Title: Re: Regarding SSE Builds
Post by: Zacam on September 16, 2009, 09:38:38 pm
Octually, SSE as a build type has been available in the MSVC_2008 project for awhile. But these builds are based of a private selection of flag and options changes to those projects that do increase SSE/SSE2 performance over what is currently put out when left in the current public settings.

And they will make it in to trunk as soon as I am satisfied that no other possible combinations exist to enhance performance and once frequent enough testing has taken place that proves the stability of these builds.

I'll the submit the .patch and the additional files I have place into my working dir for consideration, and should nobody find any issue with there being any conflictive settings that the compiler is too stupid to catch that I'm not aware of, it'll likely make it in to a trunk commit hopefully before too long.
Title: Re: Regardin' SSE Builds<p/><font color=\
Post by: Aardwolf on September 19, 2009, 04:19:45 pm
I shall try this and see if it even works on me computer.   :p

Edit (stupid pirate script is making me de-piratify my original post):
Code: [Select]
Assert: !resize
File: gropengltexture.cpp
Line: 622

<no module>! KiFastSystemCallRet
<no module>! WaitForSingleObject + 18 bytes
<no module>! SCP_DumpStack + 260 bytes
<no module>! WinAssert + 208 bytes
<no module>! opengl_create_texture_sub + 2711 bytes
<no module>! opengl_create_texture + 998 bytes
<no module>! gr_opengl_tcache_set_internal + 217 bytes
<no module>! gr_opengl_tcache_set + 137 bytes
<no module>! opengl_render_pipeline_fixed + 1895 bytes
<no module>! gr_opengl_render_buffer + 232 bytes
<no module>! gr_render_buffer + 58 bytes
<no module>! model_render_buffers + 1947 bytes
<no module>! model_really_render + 2816 bytes
<no module>! model_try_cache_render + 55 bytes
<no module>! model_render + 676 bytes
<no module>! labviewer_render_model + 2253 bytes
<no module>! labviewer_do_render + 147 bytes
<no module>! lab_do_frame + 149 bytes
<no module>! game_do_state + 1453 bytes
<no module>! gameseq_process_events + 237 bytes
<no module>! game_main + 728 bytes
<no module>! WinMain + 330 bytes
<no module>! __tmainCRTStartup + 358 bytes
<no module>! WinMainCRTStartup + 15 bytes
<no module>! RegisterWaitForInputIdle + 73 bytes

Dunno if it's related to the SSE(2) tho. I'll try with a normal build and compare.
Title: Re: Regardin' SSE Builds
Post by: The E on September 19, 2009, 04:31:38 pm
Is there a full debug log?
Title: Re: Regardin' SSE Builds
Post by: Aardwolf on September 19, 2009, 04:33:39 pm
I just mantis'd this, it's issue #1994. I'll upload a debug log there in a minute.
Title: Re: Regardin' SSE Builds
Post by: Zacam on September 19, 2009, 04:34:43 pm
The hell?

That is, uh, rather interesting. Does that happen to both SSE builds (SSE and SSE2)? Is it Debug or Release?
Title: Re: Regardin' SSE Builds
Post by: Aardwolf on September 19, 2009, 04:37:35 pm
I don't think it's actually SSE-related. It seems to just be debug builds in general.

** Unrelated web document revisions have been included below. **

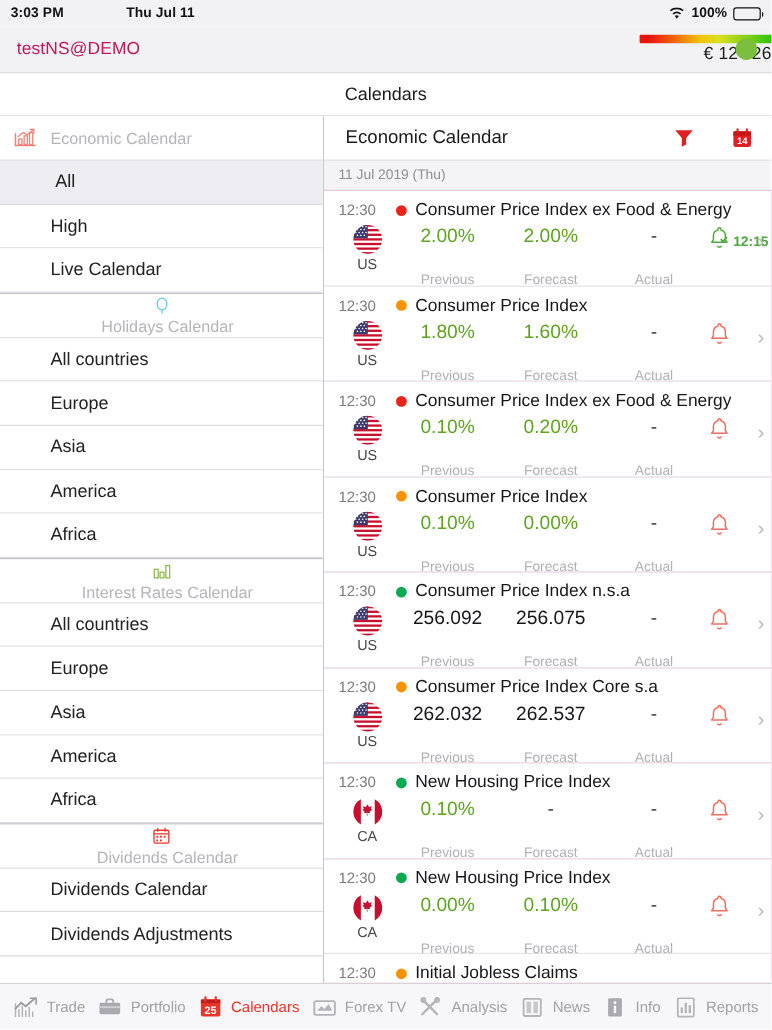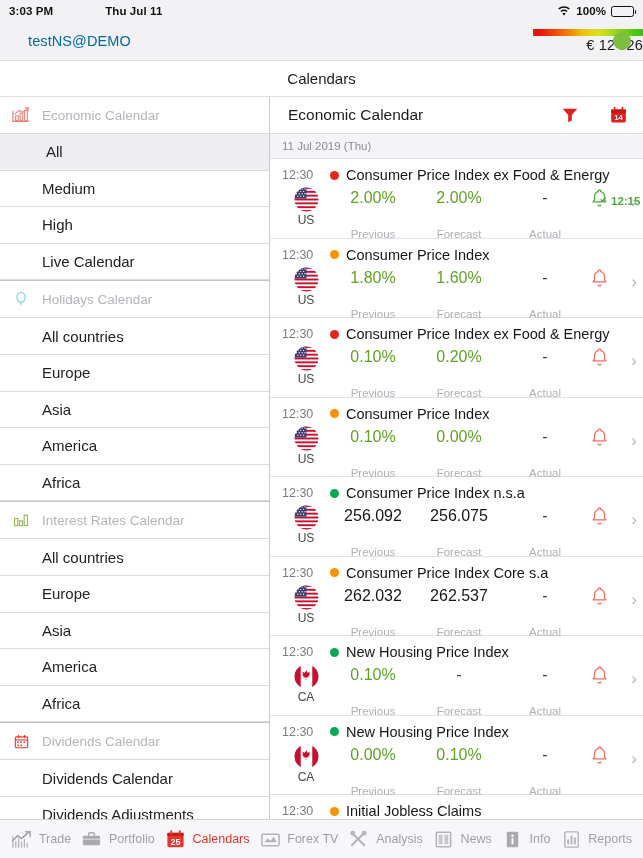--- a/index.html
+++ b/index.html
@@ -45,21 +45,21 @@
   .batt-fill { background: #111; height: 100%; border-radius: 1px; }
 
   
   .accountbar {
     height: 38px; background: #f2f2f5;
     display: flex; align-items: center; position: relative;
     border-bottom: 1px solid #dcdce1;
     flex: 0 0 auto;
   }
   .account-name {
-    font-size: 14.5px; color: #0369a1; padding-left: 28px; letter-spacing: .1px;
+    font-size: 14.5px; color: #be185d; padding-left: 14px; letter-spacing: .1px;
   }
   .equity-wrap {
     position: absolute; left: 0; right: 0; top: 0; bottom: 0;
     display: flex; flex-direction: column; align-items: flex-end; justify-content: center;
     pointer-events: none;
   }
   .equity-bar {
     width: 110px; height: 7px; border-radius: 1px;
     background: linear-gradient(to right,#e8150d 0%, #e8150d 7%, #ee5b06 24%, #efc40a 46%, #d9e020 60%, #8fd218 78%, #2ec508 100%);
     margin-bottom: 1px;
@@ -99,21 +99,21 @@
   }
   .sb-section-label { font-size: 13.5px; color: #b4b4ba; }
   .sb-item {
     height: 36.6px; display: flex; align-items: center;
     padding-left: 42px; font-size: 15px; color: #222;
     border-bottom: 1px solid #dcdce0;
     box-sizing: border-box;
     background: #ffffff;
   }
   .sb-item.selected { background: #eeeef2; padding-left: 46px; }
-  .sb-sep-top { border-top: 1px solid #c4c4c9; }
+  .sb-sep-top { border-top: 1px solid #c4c4c9; flex-direction: column; }
 
   
   .main {
     flex: 1 1 auto; min-width: 0;
     background: #ffffff;
     display: flex; flex-direction: column;
     overflow: hidden;
   }
   .main-header {
     height: 36px; flex: 0 0 auto;
@@ -242,23 +242,20 @@
             <rect x="10" y="8" width="3" height="8" fill="none" stroke="#ef8278" stroke-width="1.2"></rect>
             <rect x="15" y="5" width="3" height="11" fill="none" stroke="#ef8278" stroke-width="1.2"></rect>
             <path d="M4 9l5-4 4 2 6-5" stroke="#ef8278" stroke-width="1.2" fill="none"></path>
             <path d="M15 2h4v4" stroke="#ef8278" stroke-width="1.2" fill="none"></path>
           </svg>
         </span>
         <span class="sb-section-label">Economic Calendar</span>
       </div>
       <div class="sb-item selected">
           <span>All</span>
-        </div>
-      <div class="sb-item">
-          <span>Medium</span>
         </div>
       <div class="sb-item">
           <span>High</span>
         </div>
       <div class="sb-item">
           <span>Live Calendar</span>
         </div>
 
       <div class="sb-section sb-sep-top">
         <span class="sb-section-icon">

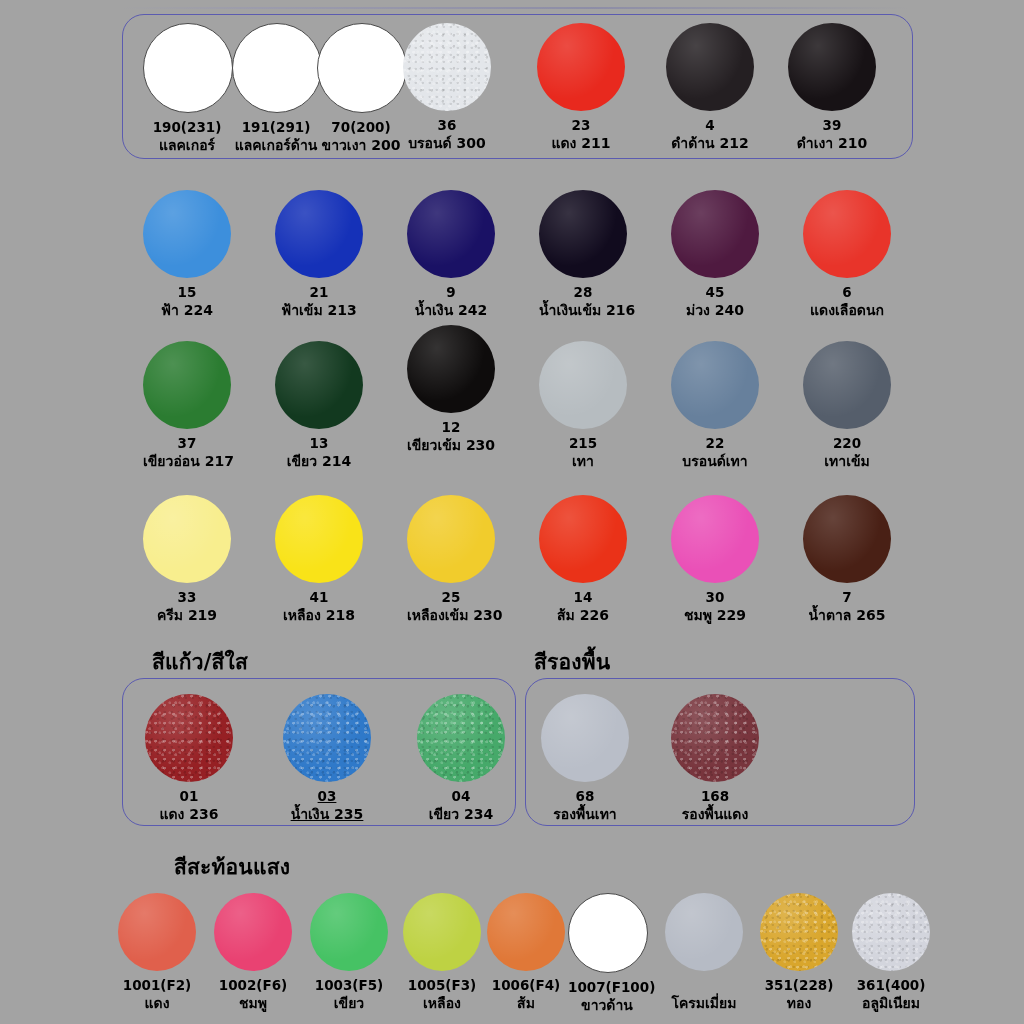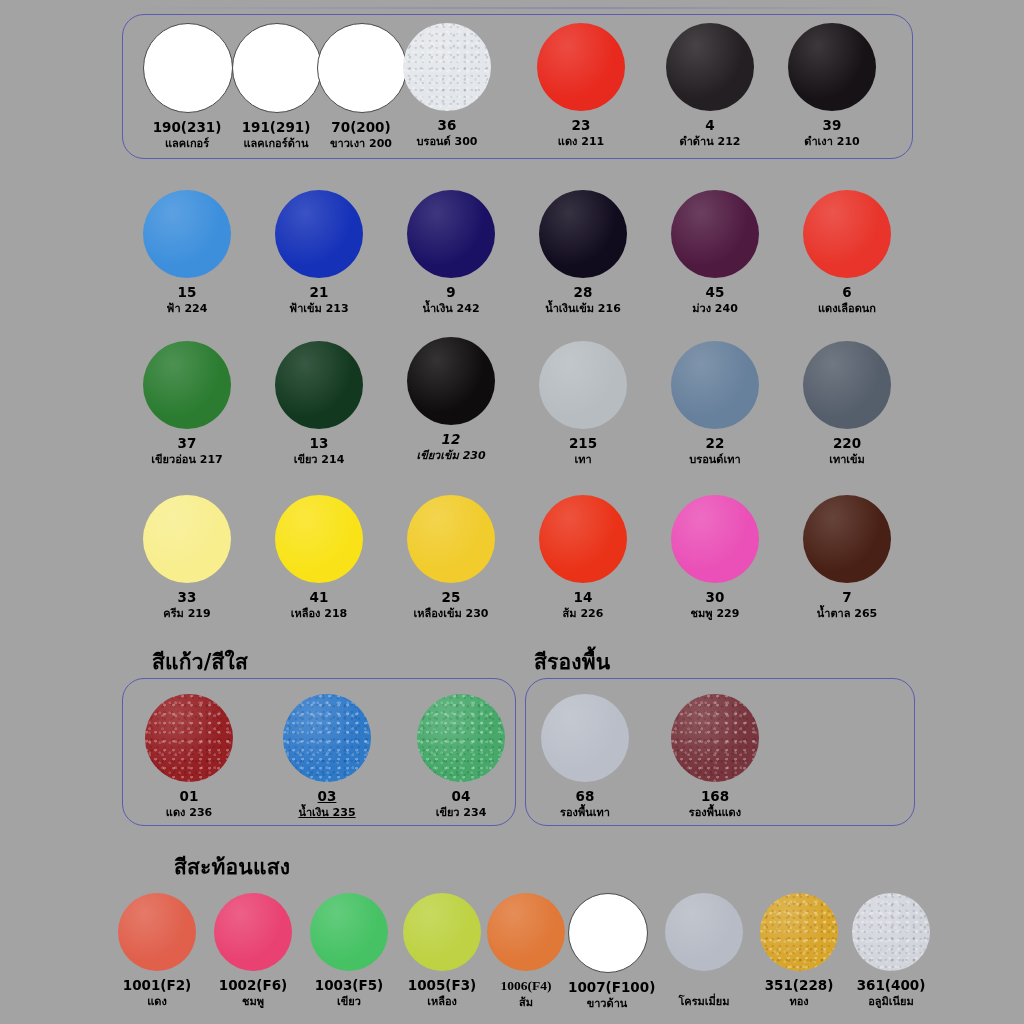--- a/index.html
+++ b/index.html
@@ -91,21 +91,21 @@
   }
 
   .code {
     font-size: 13.5px;
     font-weight: bold;
     margin-top: 7px;
     line-height: 1.12;
     white-space: nowrap;
   }
   .name {
-    font-size: 11px;
+    font-size: 14px;
     font-weight: bold;
     margin-top: 3px;
     line-height: 1.12;
     white-space: nowrap;
   }
 </style>
 </head>
 <body>
 
 <div id="page" style="background: #a3a3a3;">
@@ -180,21 +180,21 @@
     <div class="swatch" style="left: 143px; top: 341px; width: 88px;">
       <div class="disc sheen" style="width: 88px; height: 88px; background: rgb(43, 124, 49);"></div>
       <div class="code">37</div>
       <div class="name">เขียวอ่อน 217</div>
     </div>
     <div class="swatch" style="left: 275px; top: 341px; width: 88px;">
       <div class="disc sheen" style="width: 88px; height: 88px; background: rgb(18, 57, 31);"></div>
       <div class="code">13</div>
       <div class="name">เขียว 214</div>
     </div>
-    <div class="swatch" style="left: 407px; top: 337px; width: 88px; font-style: italic;">
+    <div class="swatch" style="left: 407px; top: 325px; width: 88px;">
       <div class="disc sheen" style="width: 88px; height: 88px; background: rgb(14, 12, 12);"></div>
       <div class="code">12</div>
       <div class="name">เขียวเข้ม 230</div>
     </div>
     <div class="swatch" style="left: 539px; top: 341px; width: 88px;">
       <div class="disc sheen" style="width: 88px; height: 88px; background: rgb(182, 188, 192);"></div>
       <div class="code">215</div>
       <div class="name">เทา</div>
     </div>
     <div class="swatch" style="left: 671px; top: 341px; width: 88px;">
@@ -280,21 +280,21 @@
     <div class="swatch" style="left: 310px; top: 893px; width: 78px;">
       <div class="disc sheen" style="width: 78px; height: 78px; background: rgb(70, 194, 100);"></div>
       <div class="code">1003(F5)</div>
       <div class="name">เขียว</div>
     </div>
     <div class="swatch" style="left: 403px; top: 893px; width: 78px;">
       <div class="disc sheen" style="width: 78px; height: 78px; background: rgb(190, 210, 67);"></div>
       <div class="code">1005(F3)</div>
       <div class="name">เหลือง</div>
     </div>
-    <div class="swatch" style="left: 487px; top: 893px; width: 78px; font-family: Liberation Serif, serif;">
+    <div class="swatch" style="left: 487px; top: 893px; width: 78px;">
       <div class="disc sheen" style="width: 78px; height: 78px; background: rgb(224, 120, 56);"></div>
       <div class="code">1006(F4)</div>
       <div class="name">ส้ม</div>
     </div>
     <div class="swatch" style="left: 568px; top: 893px; width: 78px;">
       <div class="disc outlined" style="width: 78px; height: 78px;"></div>
       <div class="code">1007(F100)</div>
       <div class="name">ขาวด้าน</div>
     </div>
     <div class="swatch" style="left: 665px; top: 893px; width: 78px;">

Here's the link to the issue on Mantis: clicky (http://scp.indiegames.us/mantis/view.php?id=1994)
Title: Re: Regarding SSE Builds
Post by: Zacam on September 19, 2009, 05:41:18 pm
Seems to be the CubeMap.

Previous versions of the cubemap where mip-mapped. WoolieWools cubemap is not.

I resaved the cubemap to have mip-mapping, since I think the error is in !resize function of trying to create the mip maps dynamically through the -mipmap flag. Which is strange because it should be barfing on a lot of the other non-mip mapped effects files if that were the case.

Try this cubemap: http://www.mediafire.com/file/mqo01mgjlyn/CubeMap.dds

Place in MediaVPs\data\effects. If that fixes the problem, I'll commit it to the MediaVPs SVN.